RAW DATA:
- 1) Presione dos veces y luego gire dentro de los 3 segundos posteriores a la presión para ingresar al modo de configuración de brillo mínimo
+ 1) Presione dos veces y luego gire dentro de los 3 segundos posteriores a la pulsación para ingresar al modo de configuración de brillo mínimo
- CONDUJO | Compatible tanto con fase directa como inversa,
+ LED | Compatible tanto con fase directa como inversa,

---

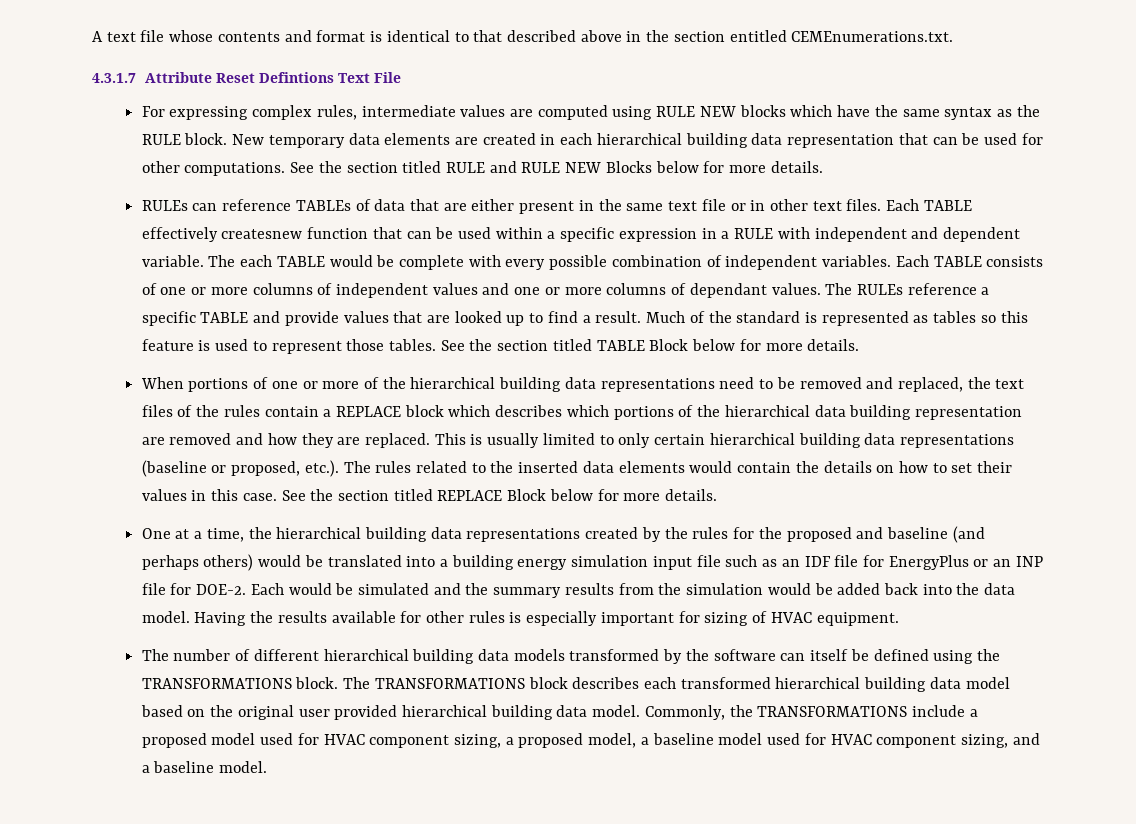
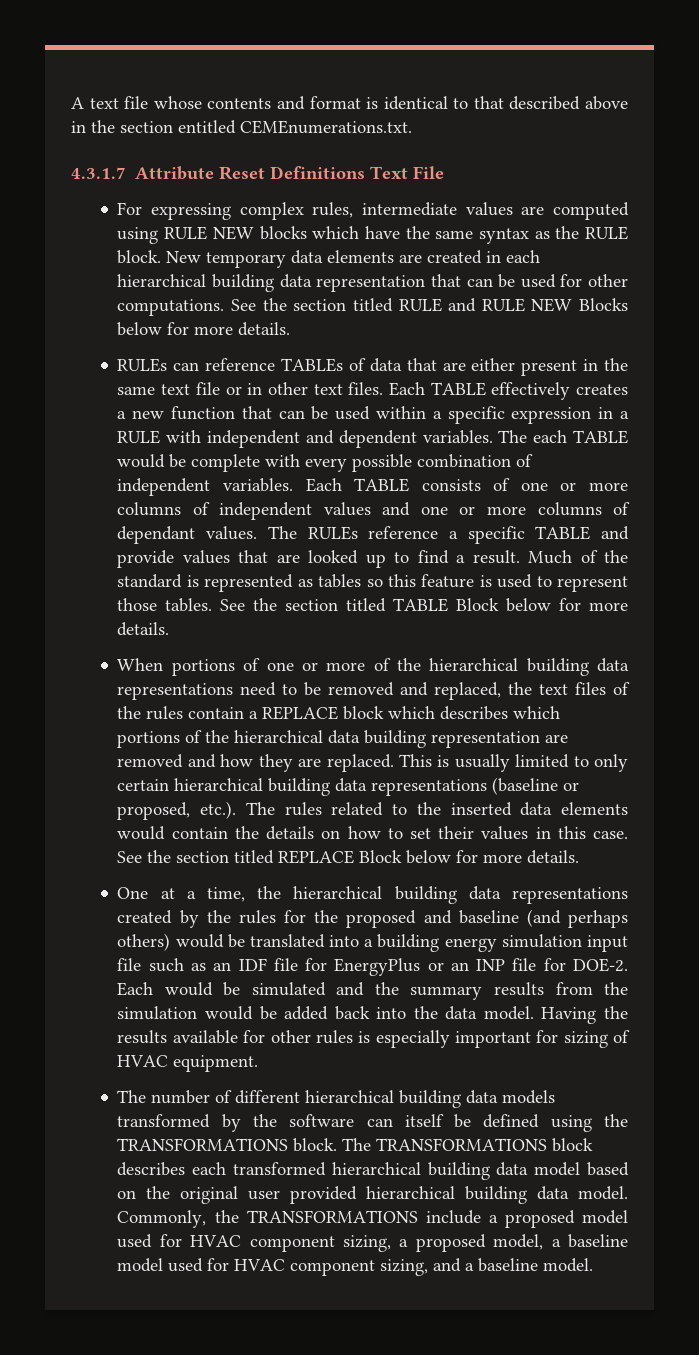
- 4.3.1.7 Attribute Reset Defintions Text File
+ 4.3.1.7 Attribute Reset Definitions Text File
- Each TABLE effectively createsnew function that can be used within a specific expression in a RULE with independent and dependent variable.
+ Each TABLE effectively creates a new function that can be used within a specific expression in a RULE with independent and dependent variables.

PROBLEM REQUIREMENTS: Report how many lines in this data include the string "veces", and nothing else.

ANSWER SECTION: 2